McCoy (1846) observed in several trilobites a pair of pores situated in the dorsal furrows near the anterior end of the glabella. He showed that the pits occupy precisely the position of the antennæ of insects and suggested that they indicated the former presence of antennæ in these trilobites (chiefly _Anipyx_ and "_Trinucleus_"). The evidence from _Cryptolithus_, set forth on a later page, indicates the correctness of McCoy's view.

Richter (1848, p. 20, pl. 2, fig. 32) described and figured what he took to be a phyllopod-like appendage found in a section through a _Phacops_. Without the specimen it is impossible to say just what the structure really was. The outline figure is so obviously modeled on an appendage of _Apus_ that one is inclined to think it somewhat diagrammatic. In calling attention to this neglected "find," Clarke (1888, p. 254, fig.) interprets the appendage as similar to the spiral branchiæ of _Calymene senaria_, and adds that he himself has seen evidence of spiral branchiæ in the American Phacops rana.
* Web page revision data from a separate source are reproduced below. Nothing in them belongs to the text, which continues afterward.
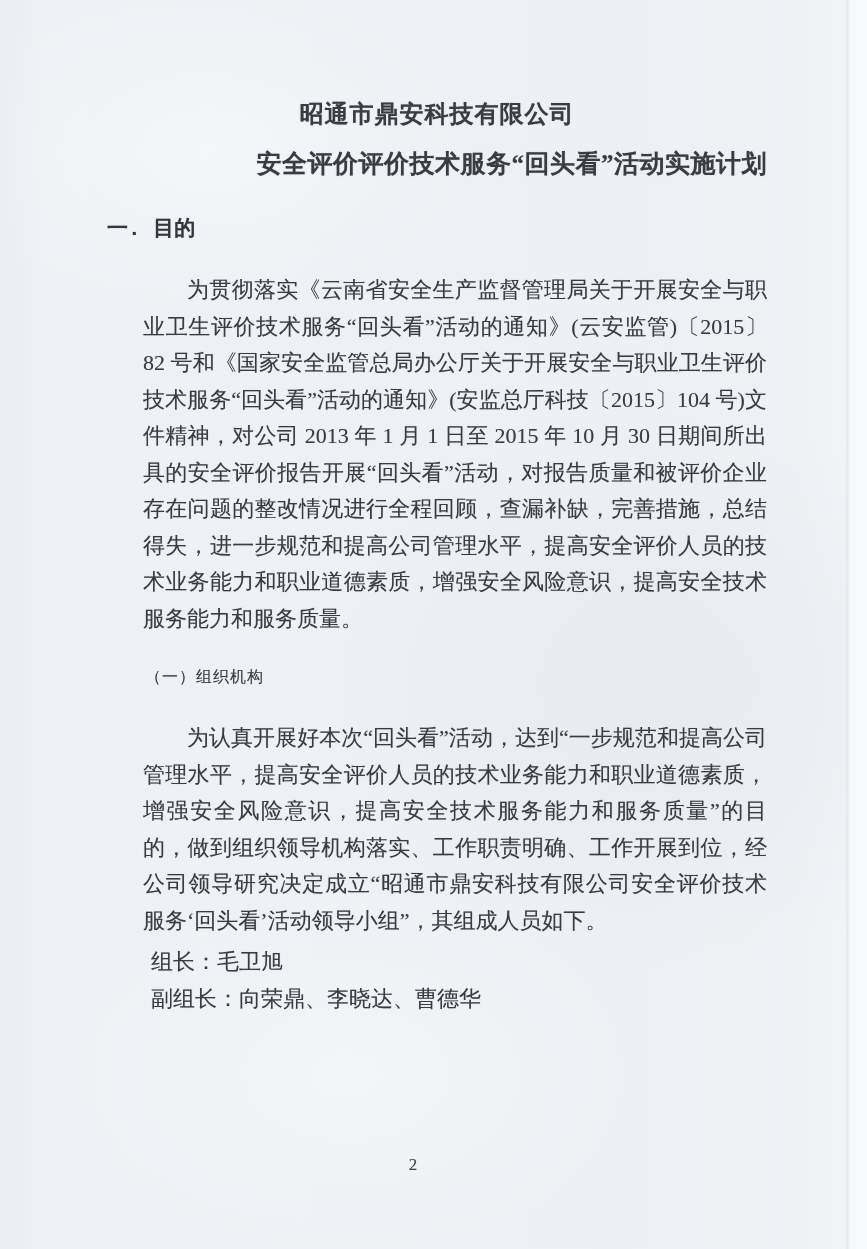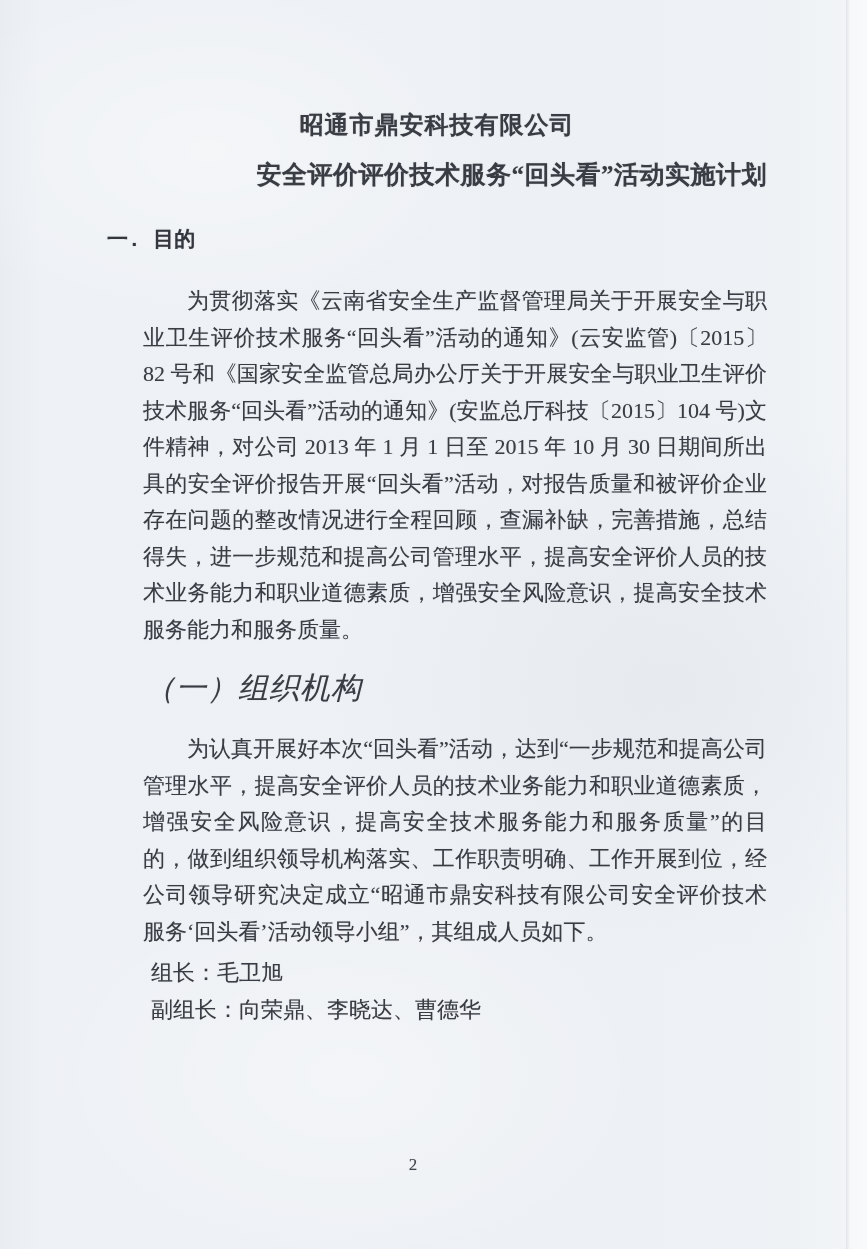--- a/index.html
+++ b/index.html
@@ -44,7 +44,7 @@
   .content {
     position: absolute;
     left: 107px;
-    top: 11px;
+    top: 0;
     width: 660px;
   }
   .content * {

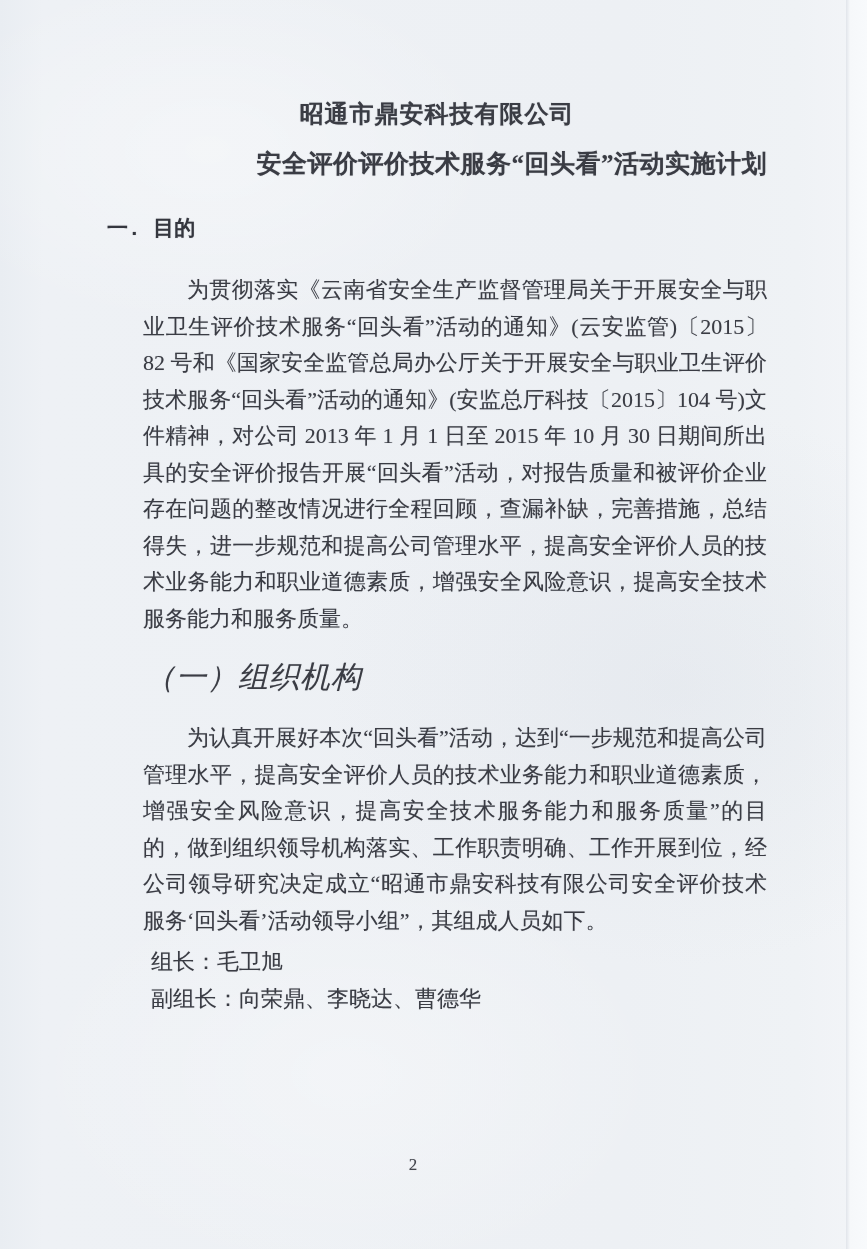--- a/index.html
+++ b/index.html
@@ -85,12 +85,11 @@
   }
   .sub-heading {
     margin-top: 25px;
-    font-size: 30px;
+    font-size: 16px;
     line-height: 30px;
     text-indent: 38px;
     letter-spacing: 1px;
     text-shadow: 0 0 0.8px rgba(58,60,68,0.35);
-    font-style: italic;
   }
   .body-para {
     font-size: 22px;

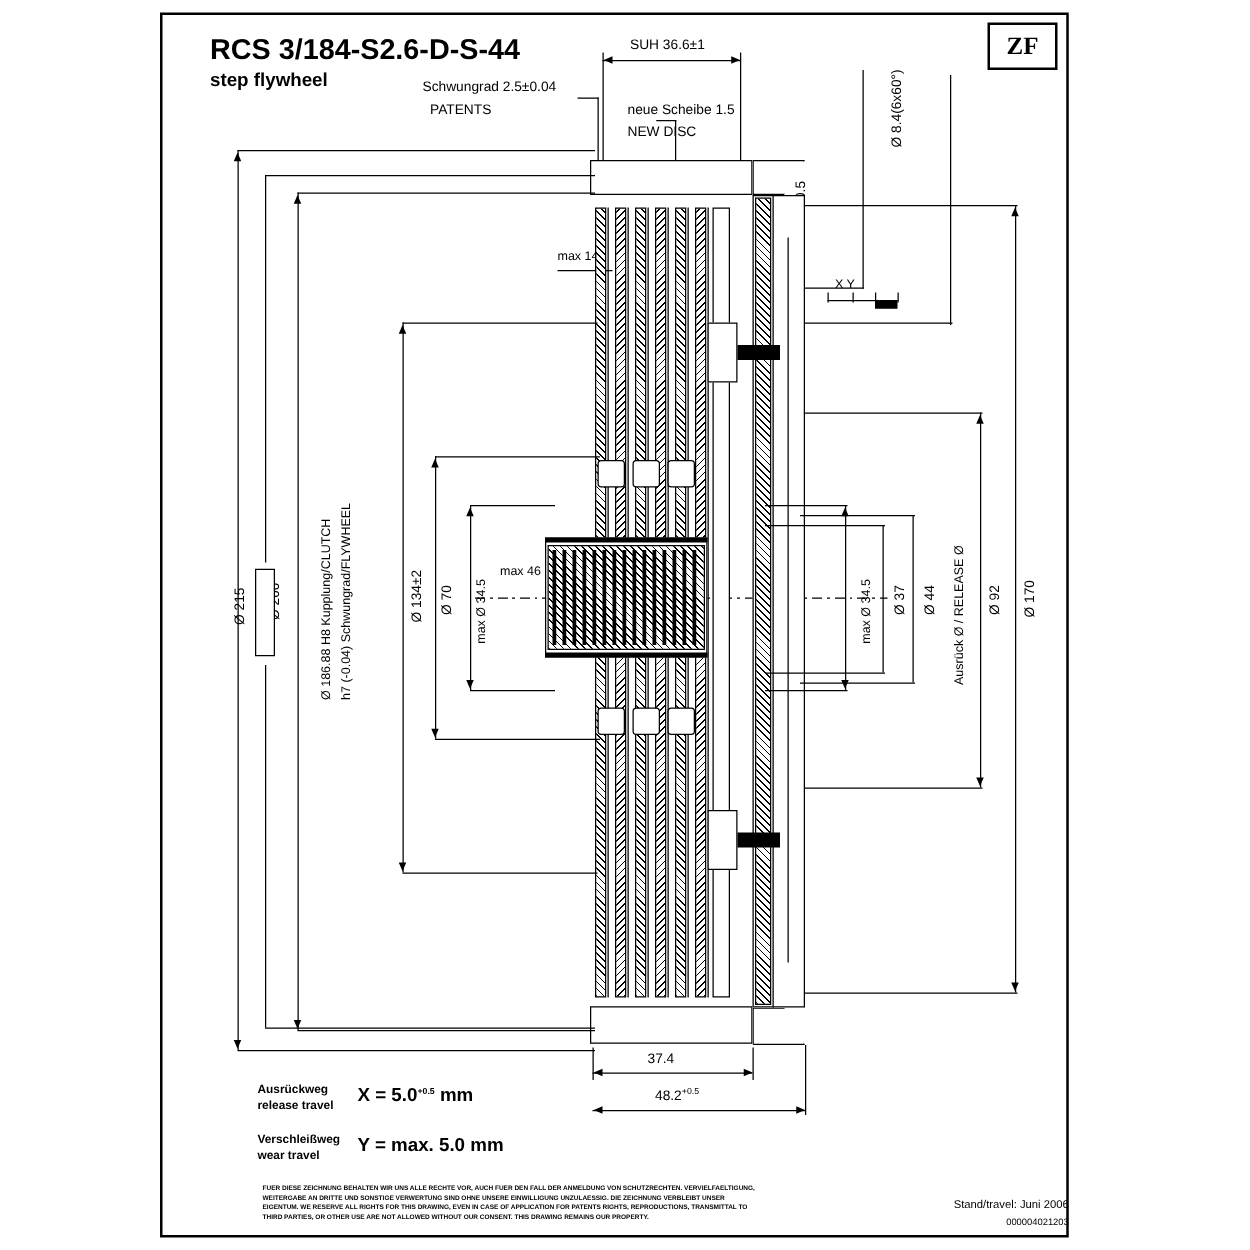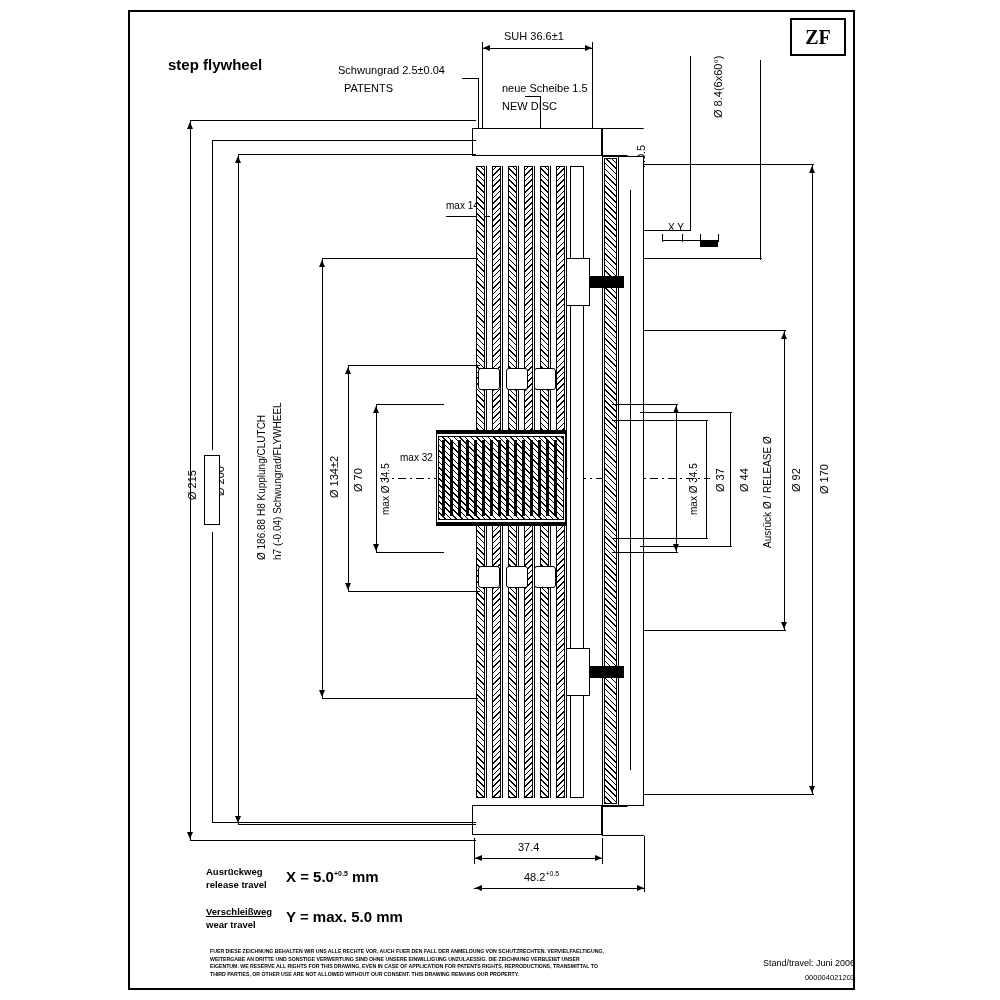--- a/index.html
+++ b/index.html
@@ -159,6 +159,7 @@
 
   <div class="frame"></div>
 
+  <div class="title-main">RCS 3/184-S2.6-D-S-44</div>
   <div class="title-sub">step flywheel</div>
   <div class="zf-logo">ZF</div>
 

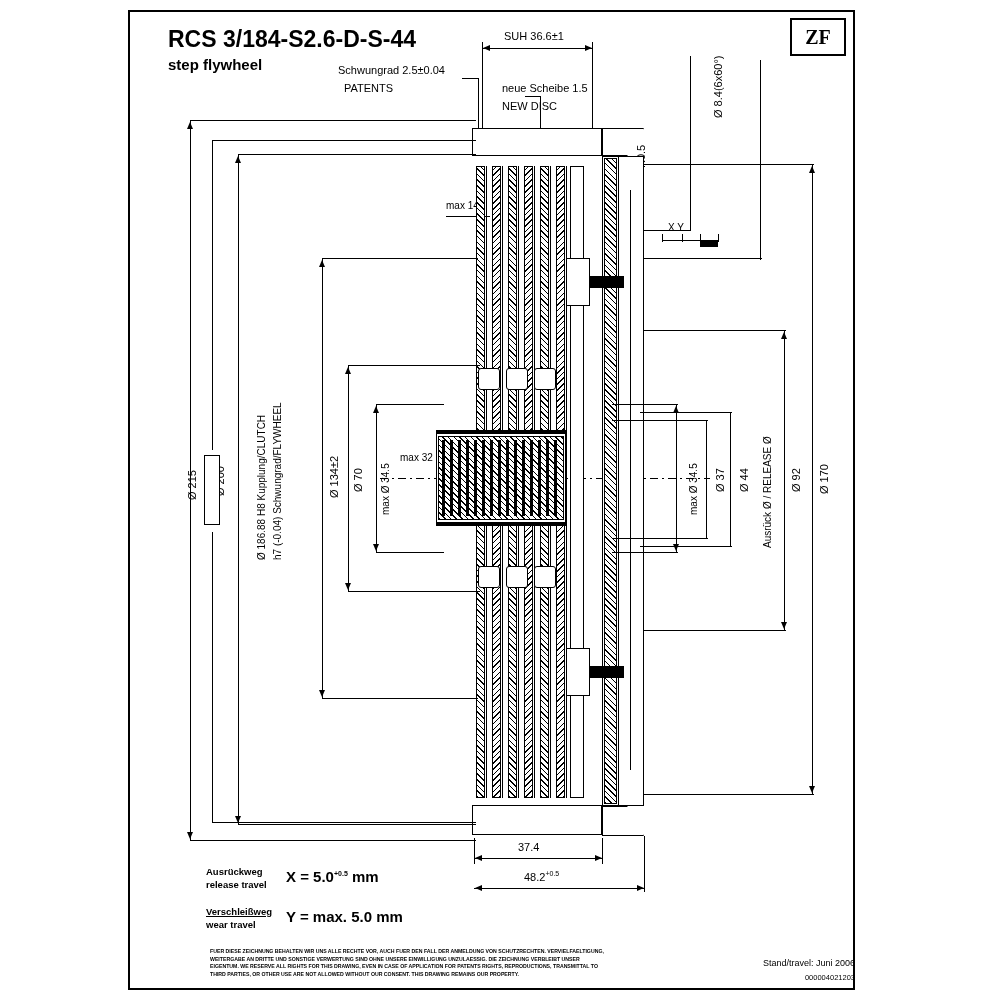--- a/index.html
+++ b/index.html
@@ -252,7 +252,7 @@
   <div class="blk" style="left:546px; top:440px; width:3px; height:76px;"></div>
   <div class="blk" style="left:554px; top:440px; width:3px; height:76px;"></div>
 
-  <div class="lbl sm" style="left:400px; top:452px;">max 32</div>
+  <div class="lbl sm" style="left:400px; top:452px;">max 46</div>
 
   <div class="out" style="left:478px; top:368px; width:22px; height:22px; border-radius:3px;"></div>
   <div class="out" style="left:506px; top:368px; width:22px; height:22px; border-radius:3px;"></div>

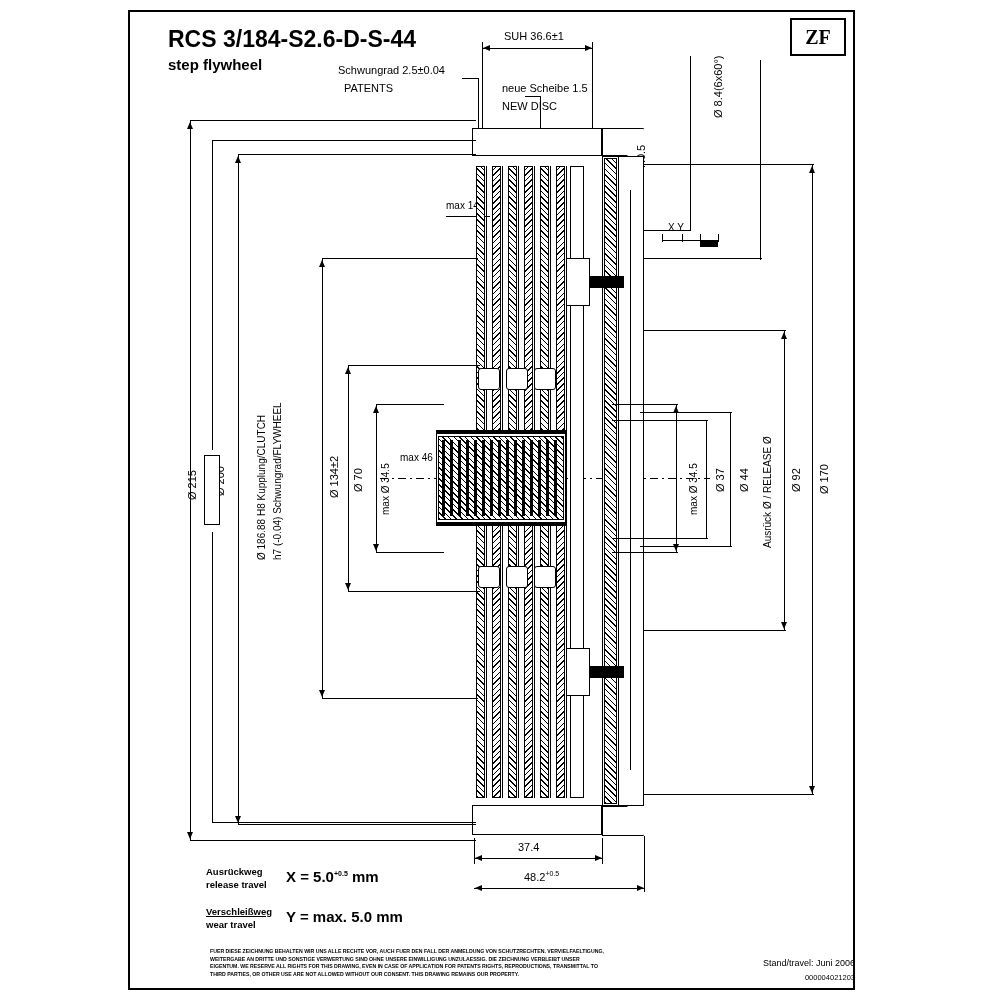--- a/index.html
+++ b/index.html
@@ -359,7 +359,7 @@
   <div class="notes" style="left:206px; top:879px; font-size:9.5px;">release travel</div>
   <div class="notes" style="left:286px; top:868px; font-size:15px;"><span>X = 5.0</span><span class="sup">+0.5</span>&nbsp;<span>mm</span></div>
 
-  <div class="notes" style="left:206px; top:906px; font-size:9.5px;text-decoration:underline;">Verschleißweg</div>
+  <div class="notes" style="left:206px; top:906px; font-size:9.5px;">Verschleißweg</div>
   <div class="notes" style="left:206px; top:919px; font-size:9.5px;">wear travel</div>
   <div class="notes" style="left:286px; top:908px; font-size:15px;">Y = max. 5.0 mm</div>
Beyrich (1846) described a cast of the intestine of "_Trinucleus_," and Barrande (1852) further elaborated on this discovery.

Corda (1847) made a number of claims for appendages, but all were shown by Barrande (1852) to be erroneous.

Barrande (1852, 1872) gave a somewhat incomplete summary of the various attempts to describe the appendages of trilobites, concluding that none showed any evidence of other than soft appendages, until Billings' discovery of 1870.

Volborth (1863) described a long chambered tubular organ in _Illænus_ which he believed to represent a cast of the heart of a trilobite, but which has since been likened by writers to the intestinal tract in "_Trinucleus_."